Installers for the latest released version are available at the Python package index.

# or PyPI
pip install kloppy

Quickstart

We added some helper functions to get started really quickly. The helpers allow eay loading, transforming and converting to pandas of tracking data.

from kloppy import (
    load_metrica_tracking_data, 
    load_tracab_tracking_data,
    load_epts_tracking_data, 
    load_statsbomb_event_data,
    load_opta_event_data,
    to_pandas, 
    transform
)

# metrica data
dataset = load_metrica_tracking_data('home_file.csv', 'away_file.csv')
# or tracab
dataset = load_tracab_tracking_data('meta.xml', 'raw_data.txt')
# or epts
dataset = load_epts_tracking_data('meta.xml', 'raw_data.txt')
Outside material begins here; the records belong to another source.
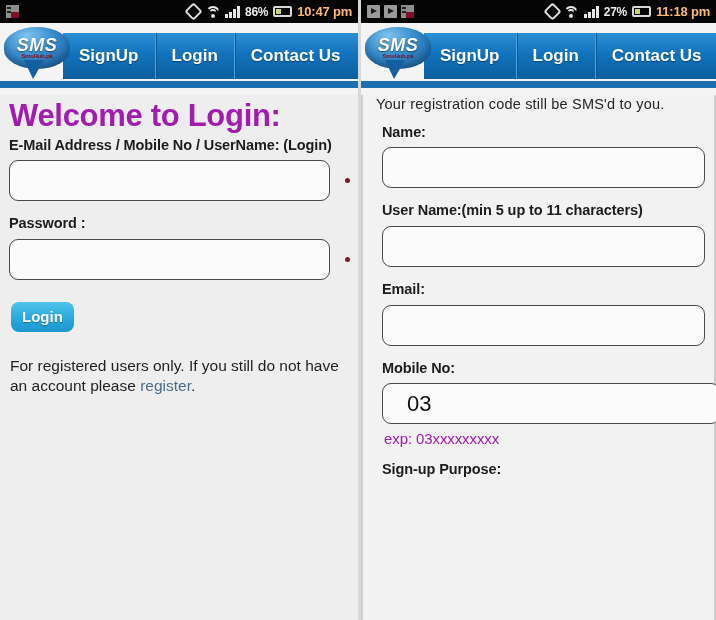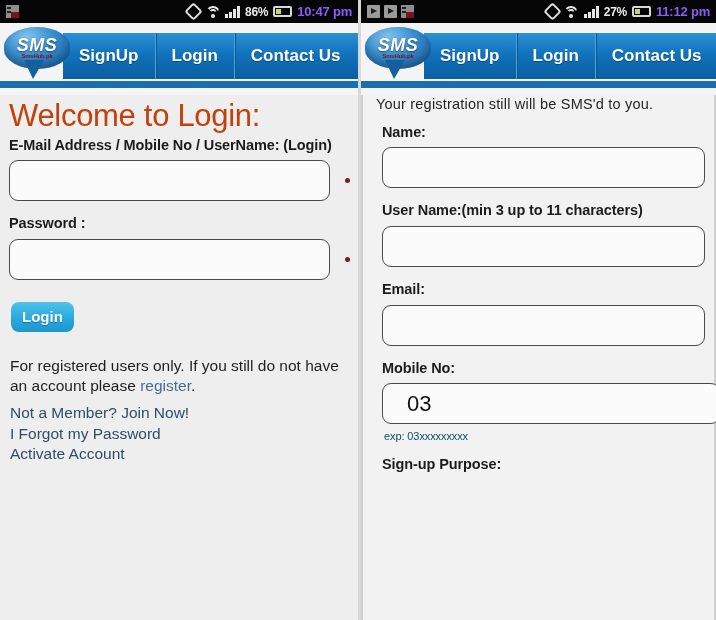--- a/index.html
+++ b/index.html
@@ -146,21 +146,21 @@
   .batt-ico::after {
     content: "";
     position: absolute;
     left: 1px; top: 1px;
     width: 5px; height: 5px;
     background: #c6d86a;
   }
   .clock {
     font-size: 13px;
     font-weight: bold;
-    color: #8b5cf6;
+    color: #fdba74;
     letter-spacing: -0.2px;
   }
 
   
   .navwrap {
     position: relative;
     height: 72px;
     background: #f4f4f4;
   }
   .navbar {
@@ -255,22 +255,22 @@
     height: calc(620px - 23px - 72px);
   }
   .page.bordered {
     border-left: 2px solid #cfcfcf;
     border-right: 2px solid #cfcfcf;
     background: #f2f2f2;
   }
 
   h1.title {
     font-size: 31px;
-    font-weight: normal;
-    color: #c2410c;
+    font-weight: bold;
+    color: #a21caf;
     letter-spacing: -0.3px;
     line-height: 1.05;
     margin: 5px 0 4px;
   }
   h1.title.reg {
     font-size: 32px;
     margin: 3px 0 2px 3px;
   }
 
   .lead {
@@ -368,22 +368,22 @@
     font-size: 11.5px;
     font-weight: bold;
     text-align: center;
     padding: 3px 0 4px;
     letter-spacing: -0.2px;
     white-space: nowrap;
     overflow: hidden;
   }
 
   .hint {
-    font-size: 11px;
-    color: #0c4a6e;
+    font-size: 15px;
+    color: #a21caf;
     margin: -8px 0 14px 12px;
     letter-spacing: -0.1px;
   }
 
   .mob-input {
     font-size: 22px;
   }
 </style>
 </head>
 <body>
@@ -442,25 +442,20 @@
       <div class="fieldlabel">Password :</div>
       <div class="inputrow">
         <input class="tinput" type="password" value="" style="">
         <span class="req"></span>
       </div>
 
       <button class="btn-login">Login</button>
 
       <p class="para"><span>For registered users only. If you still do not have an account please </span><a class="inline-link" href="#">register</a><span>.</span></p>
 
-      <div class="linklist">
-        <a href="#">Not a Member? Join Now!</a>
-        <a href="#">I Forgot my Password</a>
-        <a href="#">Activate Account</a>
-      </div>
 
     </div>
   </div>
 
   <div class="phone right">
 
     <div class="statusbar">
       <div class="sb-left">
         <span class="notif-ico play"></span>
         <span class="notif-ico play"></span>
@@ -474,48 +469,48 @@
             <i></i>
           </span>
         <span class="sig-ico">
             <span></span>
             <span></span>
             <span></span>
             <span></span>
           </span>
         <span class="batt-pct">27%</span>
         <span class="batt-ico"></span>
-        <span class="clock">11:12 pm</span>
+        <span class="clock">11:18 pm</span>
       </div>
     </div>
 
     <div class="navwrap">
       <div class="navfoot"></div>
       <div class="navbar">
         <div class="navitem">SignUp</div>
         <div class="navitem">Login</div>
         <div class="navitem">Contact Us</div>
       </div>
       <div class="logo">
         <div class="bubble"></div>
         <div class="tail"></div>
         <div class="sms-txt">SMS</div>
         <div class="sub-txt">SmsHub.pk</div>
       </div>
     </div>
 
     <div class="page bordered">
-      <p class="lead">Your registration still will be SMS'd to you.</p>
+      <p class="lead">Your registration code still be SMS'd to you.</p>
 
       <div class="fieldlabel indent">Name:</div>
       <div class="inputrow indent">
         <input class="tinput" type="text" value="" style="">
       </div>
 
-      <div class="fieldlabel indent">User Name:(min 3 up to 11 characters)</div>
+      <div class="fieldlabel indent">User Name:(min 5 up to 11 characters)</div>
       <div class="inputrow indent">
         <input class="tinput" type="text" value="" style="">
       </div>
 
       <div class="fieldlabel indent">Email:</div>
       <div class="inputrow indent">
         <input class="tinput" type="text" value="" style="">
       </div>
 
       <div class="fieldlabel indent">Mobile No:</div>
# or event data: statsbomb
dataset = load_statsbomb_event_data('event_data.json', 'lineup.json')
# opta
dataset = load_opta_event_data('f24_data.xml', 'f7_data.xml')


dataset = transform(dataset, to_pitch_dimensions=[[0, 108], [-34, 34]])
pandas_data_frame = to_pandas(dataset)

Public datasets / Very quick start

More and more companies are publishing (demo) datasets to get you started. Inspired by the tensorflow_datasets package, we added a "dataset loader" which does all the heavy lifting for you: find urls, download files, organize and load them.

from kloppy import datasets

dataset = datasets.load("metrica_tracking", options={'sample_rate': 1./12, 'limit': 10})

Standardized models

Most providers use different names for the same thing. This module tries to model the real world as much as possible. Understandable models are important and in some cases this means performance is subordinate to models that are easy to reason about. Please browse to source of domain.models to find the available models.

(De)serializing data

When working with tracking- or event data we need to deserialize it from the format the provider uses. kloppy will provide both deserializing as serializing. This will make it possible to read format one, transform and filter and store in a different format.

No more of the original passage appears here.